§ Source data
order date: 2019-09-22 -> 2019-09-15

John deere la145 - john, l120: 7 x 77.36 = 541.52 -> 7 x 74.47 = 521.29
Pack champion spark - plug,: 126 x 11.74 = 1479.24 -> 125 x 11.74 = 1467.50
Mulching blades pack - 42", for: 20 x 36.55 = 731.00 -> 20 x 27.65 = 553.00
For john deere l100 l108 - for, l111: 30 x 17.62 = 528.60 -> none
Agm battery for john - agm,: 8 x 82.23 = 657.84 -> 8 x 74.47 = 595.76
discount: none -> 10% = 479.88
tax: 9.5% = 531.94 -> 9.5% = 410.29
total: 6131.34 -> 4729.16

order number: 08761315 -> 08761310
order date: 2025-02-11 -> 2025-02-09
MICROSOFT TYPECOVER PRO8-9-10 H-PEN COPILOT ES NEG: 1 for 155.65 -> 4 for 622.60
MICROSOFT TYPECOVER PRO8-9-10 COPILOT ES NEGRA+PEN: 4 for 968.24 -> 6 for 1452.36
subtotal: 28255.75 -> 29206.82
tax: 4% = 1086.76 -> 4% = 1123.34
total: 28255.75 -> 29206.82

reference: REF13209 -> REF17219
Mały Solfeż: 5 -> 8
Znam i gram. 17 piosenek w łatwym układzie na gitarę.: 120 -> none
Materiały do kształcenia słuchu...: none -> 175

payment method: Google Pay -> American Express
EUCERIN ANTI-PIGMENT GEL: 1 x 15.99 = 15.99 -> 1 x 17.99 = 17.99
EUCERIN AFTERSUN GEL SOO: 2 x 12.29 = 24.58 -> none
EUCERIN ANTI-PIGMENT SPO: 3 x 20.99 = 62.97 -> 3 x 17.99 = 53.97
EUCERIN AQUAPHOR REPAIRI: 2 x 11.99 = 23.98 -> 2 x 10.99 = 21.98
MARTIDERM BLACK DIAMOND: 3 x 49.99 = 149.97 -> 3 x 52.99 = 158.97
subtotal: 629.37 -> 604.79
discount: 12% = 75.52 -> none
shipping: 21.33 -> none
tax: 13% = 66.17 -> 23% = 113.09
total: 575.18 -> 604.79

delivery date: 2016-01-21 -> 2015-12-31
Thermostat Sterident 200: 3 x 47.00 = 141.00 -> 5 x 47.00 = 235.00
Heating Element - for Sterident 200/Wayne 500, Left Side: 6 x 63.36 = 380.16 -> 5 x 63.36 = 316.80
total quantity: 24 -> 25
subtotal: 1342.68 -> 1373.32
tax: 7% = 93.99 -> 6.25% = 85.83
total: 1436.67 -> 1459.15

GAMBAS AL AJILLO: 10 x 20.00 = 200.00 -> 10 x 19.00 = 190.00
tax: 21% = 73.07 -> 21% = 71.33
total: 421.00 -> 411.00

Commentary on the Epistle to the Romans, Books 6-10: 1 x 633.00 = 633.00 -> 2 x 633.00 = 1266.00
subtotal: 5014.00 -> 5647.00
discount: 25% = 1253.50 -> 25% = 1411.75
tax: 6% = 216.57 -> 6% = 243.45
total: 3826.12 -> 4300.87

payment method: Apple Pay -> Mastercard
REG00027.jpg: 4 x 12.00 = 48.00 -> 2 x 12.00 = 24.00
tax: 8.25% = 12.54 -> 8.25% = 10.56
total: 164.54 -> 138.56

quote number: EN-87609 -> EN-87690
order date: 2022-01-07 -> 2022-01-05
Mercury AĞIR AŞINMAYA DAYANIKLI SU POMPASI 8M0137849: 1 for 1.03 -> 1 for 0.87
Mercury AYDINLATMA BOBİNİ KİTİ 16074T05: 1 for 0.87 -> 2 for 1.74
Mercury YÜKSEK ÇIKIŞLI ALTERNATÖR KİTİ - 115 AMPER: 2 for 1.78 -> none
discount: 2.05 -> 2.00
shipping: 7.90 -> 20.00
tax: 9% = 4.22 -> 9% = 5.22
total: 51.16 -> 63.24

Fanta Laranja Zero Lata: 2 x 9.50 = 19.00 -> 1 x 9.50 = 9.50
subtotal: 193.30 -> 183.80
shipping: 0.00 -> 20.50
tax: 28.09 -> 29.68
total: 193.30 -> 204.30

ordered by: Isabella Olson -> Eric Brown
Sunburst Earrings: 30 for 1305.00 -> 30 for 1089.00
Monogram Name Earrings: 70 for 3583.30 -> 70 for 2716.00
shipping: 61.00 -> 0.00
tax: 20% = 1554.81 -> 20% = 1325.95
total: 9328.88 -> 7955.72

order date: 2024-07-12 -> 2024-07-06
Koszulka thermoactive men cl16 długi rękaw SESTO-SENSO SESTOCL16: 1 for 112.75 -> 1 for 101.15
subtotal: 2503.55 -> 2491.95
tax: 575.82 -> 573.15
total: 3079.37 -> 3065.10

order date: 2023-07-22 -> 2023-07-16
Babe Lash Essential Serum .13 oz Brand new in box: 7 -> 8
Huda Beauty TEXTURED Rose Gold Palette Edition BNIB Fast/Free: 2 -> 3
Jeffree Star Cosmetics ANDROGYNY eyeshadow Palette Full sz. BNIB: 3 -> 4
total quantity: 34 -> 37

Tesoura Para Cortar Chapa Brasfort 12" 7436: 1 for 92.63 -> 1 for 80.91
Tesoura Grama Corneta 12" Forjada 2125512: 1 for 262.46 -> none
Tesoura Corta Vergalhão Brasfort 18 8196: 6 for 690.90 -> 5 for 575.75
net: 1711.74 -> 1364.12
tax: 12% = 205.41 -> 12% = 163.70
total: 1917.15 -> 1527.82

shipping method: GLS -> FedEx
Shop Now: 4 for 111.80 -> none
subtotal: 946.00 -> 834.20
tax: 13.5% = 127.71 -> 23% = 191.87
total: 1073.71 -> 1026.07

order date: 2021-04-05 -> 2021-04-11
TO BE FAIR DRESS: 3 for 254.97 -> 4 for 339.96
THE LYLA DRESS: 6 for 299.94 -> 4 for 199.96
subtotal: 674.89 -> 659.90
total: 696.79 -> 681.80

§ Exercise details
Word for word, restate the material above.

§ Your solution
order date: 2019-09-22 -> 2019-09-15

John deere la145 - john, l120: 7 x 77.36 = 541.52 -> 7 x 74.47 = 521.29
Pack champion spark - plug,: 126 x 11.74 = 1479.24 -> 125 x 11.74 = 1467.50
Mulching blades pack - 42", for: 20 x 36.55 = 731.00 -> 20 x 27.65 = 553.00
For john deere l100 l108 - for, l111: 30 x 17.62 = 528.60 -> none
Agm battery for john - agm,: 8 x 82.23 = 657.84 -> 8 x 74.47 = 595.76
discount: none -> 10% = 479.88
tax: 9.5% = 531.94 -> 9.5% = 410.29
total: 6131.34 -> 4729.16

order number: 08761315 -> 08761310
order date: 2025-02-11 -> 2025-02-09
MICROSOFT TYPECOVER PRO8-9-10 H-PEN COPILOT ES NEG: 1 for 155.65 -> 4 for 622.60
MICROSOFT TYPECOVER PRO8-9-10 COPILOT ES NEGRA+PEN: 4 for 968.24 -> 6 for 1452.36
subtotal: 28255.75 -> 29206.82
tax: 4% = 1086.76 -> 4% = 1123.34
total: 28255.75 -> 29206.82

reference: REF13209 -> REF17219
Mały Solfeż: 5 -> 8
Znam i gram. 17 piosenek w łatwym układzie na gitarę.: 120 -> none
Materiały do kształcenia słuchu...: none -> 175

payment method: Google Pay -> American Express
EUCERIN ANTI-PIGMENT GEL: 1 x 15.99 = 15.99 -> 1 x 17.99 = 17.99
EUCERIN AFTERSUN GEL SOO: 2 x 12.29 = 24.58 -> none
EUCERIN ANTI-PIGMENT SPO: 3 x 20.99 = 62.97 -> 3 x 17.99 = 53.97
EUCERIN AQUAPHOR REPAIRI: 2 x 11.99 = 23.98 -> 2 x 10.99 = 21.98
MARTIDERM BLACK DIAMOND: 3 x 49.99 = 149.97 -> 3 x 52.99 = 158.97
subtotal: 629.37 -> 604.79
discount: 12% = 75.52 -> none
shipping: 21.33 -> none
tax: 13% = 66.17 -> 23% = 113.09
total: 575.18 -> 604.79

delivery date: 2016-01-21 -> 2015-12-31
Thermostat Sterident 200: 3 x 47.00 = 141.00 -> 5 x 47.00 = 235.00
Heating Element - for Sterident 200/Wayne 500, Left Side: 6 x 63.36 = 380.16 -> 5 x 63.36 = 316.80
total quantity: 24 -> 25
subtotal: 1342.68 -> 1373.32
tax: 7% = 93.99 -> 6.25% = 85.83
total: 1436.67 -> 1459.15

GAMBAS AL AJILLO: 10 x 20.00 = 200.00 -> 10 x 19.00 = 190.00
tax: 21% = 73.07 -> 21% = 71.33
total: 421.00 -> 411.00

Commentary on the Epistle to the Romans, Books 6-10: 1 x 633.00 = 633.00 -> 2 x 633.00 = 1266.00
subtotal: 5014.00 -> 5647.00
discount: 25% = 1253.50 -> 25% = 1411.75
tax: 6% = 216.57 -> 6% = 243.45
total: 3826.12 -> 4300.87

payment method: Apple Pay -> Mastercard
REG00027.jpg: 4 x 12.00 = 48.00 -> 2 x 12.00 = 24.00
tax: 8.25% = 12.54 -> 8.25% = 10.56
total: 164.54 -> 138.56

quote number: EN-87609 -> EN-87690
order date: 2022-01-07 -> 2022-01-05
Mercury AĞIR AŞINMAYA DAYANIKLI SU POMPASI 8M0137849: 1 for 1.03 -> 1 for 0.87
Mercury AYDINLATMA BOBİNİ KİTİ 16074T05: 1 for 0.87 -> 2 for 1.74
Mercury YÜKSEK ÇIKIŞLI ALTERNATÖR KİTİ - 115 AMPER: 2 for 1.78 -> none
discount: 2.05 -> 2.00
shipping: 7.90 -> 20.00
tax: 9% = 4.22 -> 9% = 5.22
total: 51.16 -> 63.24

Fanta Laranja Zero Lata: 2 x 9.50 = 19.00 -> 1 x 9.50 = 9.50
subtotal: 193.30 -> 183.80
shipping: 0.00 -> 20.50
tax: 28.09 -> 29.68
total: 193.30 -> 204.30

ordered by: Isabella Olson -> Eric Brown
Sunburst Earrings: 30 for 1305.00 -> 30 for 1089.00
Monogram Name Earrings: 70 for 3583.30 -> 70 for 2716.00
shipping: 61.00 -> 0.00
tax: 20% = 1554.81 -> 20% = 1325.95
total: 9328.88 -> 7955.72

order date: 2024-07-12 -> 2024-07-06
Koszulka thermoactive men cl16 długi rękaw SESTO-SENSO SESTOCL16: 1 for 112.75 -> 1 for 101.15
subtotal: 2503.55 -> 2491.95
tax: 575.82 -> 573.15
total: 3079.37 -> 3065.10

order date: 2023-07-22 -> 2023-07-16
Babe Lash Essential Serum .13 oz Brand new in box: 7 -> 8
Huda Beauty TEXTURED Rose Gold Palette Edition BNIB Fast/Free: 2 -> 3
Jeffree Star Cosmetics ANDROGYNY eyeshadow Palette Full sz. BNIB: 3 -> 4
total quantity: 34 -> 37

Tesoura Para Cortar Chapa Brasfort 12" 7436: 1 for 92.63 -> 1 for 80.91
Tesoura Grama Corneta 12" Forjada 2125512: 1 for 262.46 -> none
Tesoura Corta Vergalhão Brasfort 18 8196: 6 for 690.90 -> 5 for 575.75
net: 1711.74 -> 1364.12
tax: 12% = 205.41 -> 12% = 163.70
total: 1917.15 -> 1527.82

shipping method: GLS -> FedEx
Shop Now: 4 for 111.80 -> none
subtotal: 946.00 -> 834.20
tax: 13.5% = 127.71 -> 23% = 191.87
total: 1073.71 -> 1026.07

order date: 2021-04-05 -> 2021-04-11
TO BE FAIR DRESS: 3 for 254.97 -> 4 for 339.96
THE LYLA DRESS: 6 for 299.94 -> 4 for 199.96
subtotal: 674.89 -> 659.90
total: 696.79 -> 681.80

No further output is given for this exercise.